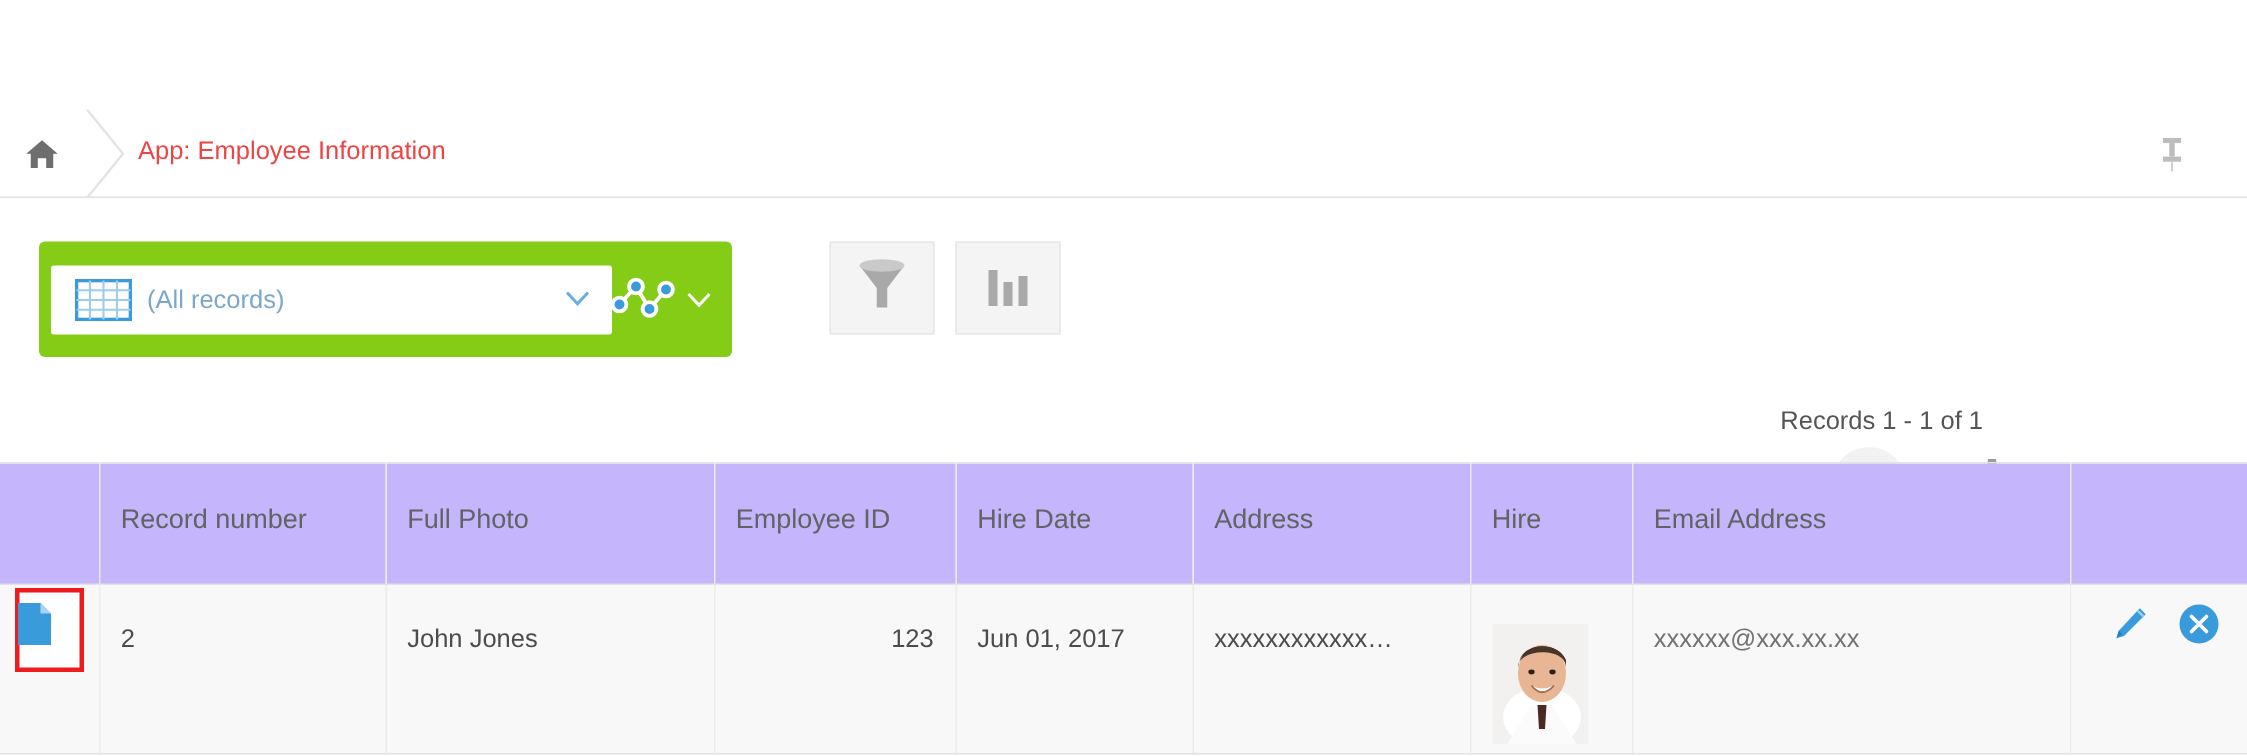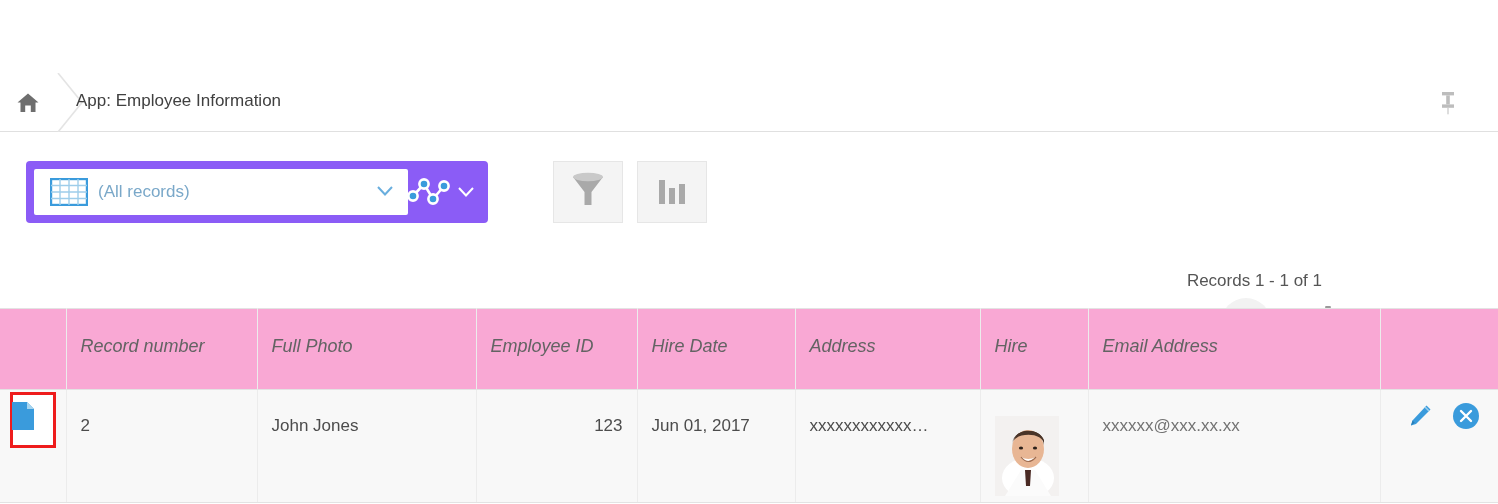--- a/index.html
+++ b/index.html
@@ -72,8 +72,8 @@
     width: 30px; height: 59px;
   }
   .crumb-label {
-    position: absolute; left: 76px; top: 18px;
-    font-size: 17px; color: #404040;
+    position: absolute; left: 92px; top: 18px;
+    font-size: 17px; color: #ef4444;
   }
   .pin-icon {
     position: absolute; right: 38px; top: 17px;

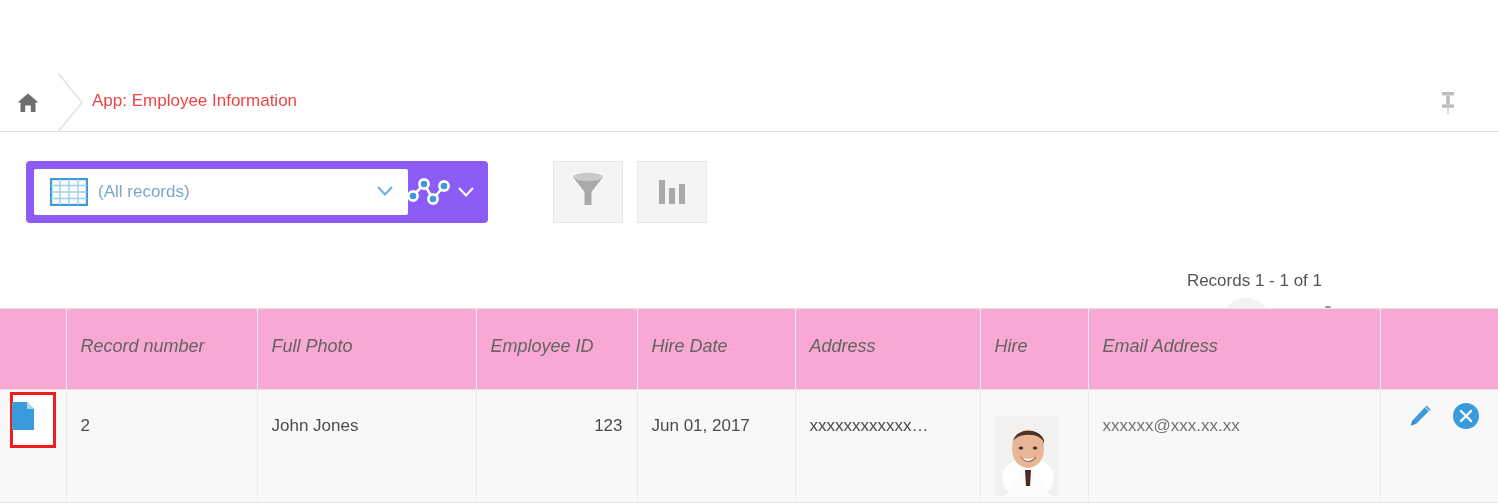--- a/index.html
+++ b/index.html
@@ -88,9 +88,9 @@
   }
   .view-group {
     position: absolute; left: 26px; top: 29px;
-    height: 62px;
+    height: 77px;
     display: flex; align-items: center;
-    background: #8b5cf6;
+    background: #84cc16;
     border-radius: 4px;
   }
   .view-select {

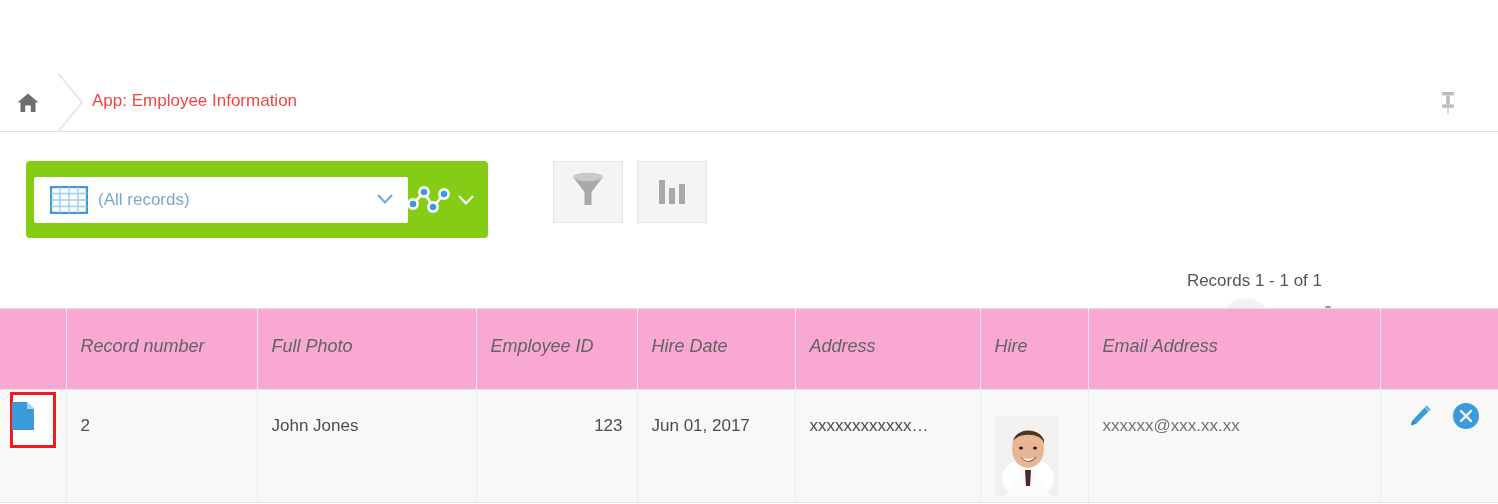--- a/index.html
+++ b/index.html
@@ -177,8 +177,7 @@
     font-size: 18px;
     color: #636363;
     padding: 27px 0 0 14px;
-    background: #f9a8d4;
-    font-style: italic;
+    background: #c4b5fd;
   }
   .table th.first, .table td.first { border-right: 1px solid #ececec; }
   .table th.last, .table td.last { border-right: none; }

◆ ◆ ◆ ◆ ◆ ◆ ◆

_EXERCISE DESCRIPTION:_ Which lines in the listing hold the word "color"? Copy them out.

_RESULT OF THIS TASK:_
-    font-size: 17px; color: #404040;
+    font-size: 17px; color: #ef4444;
     color: #636363;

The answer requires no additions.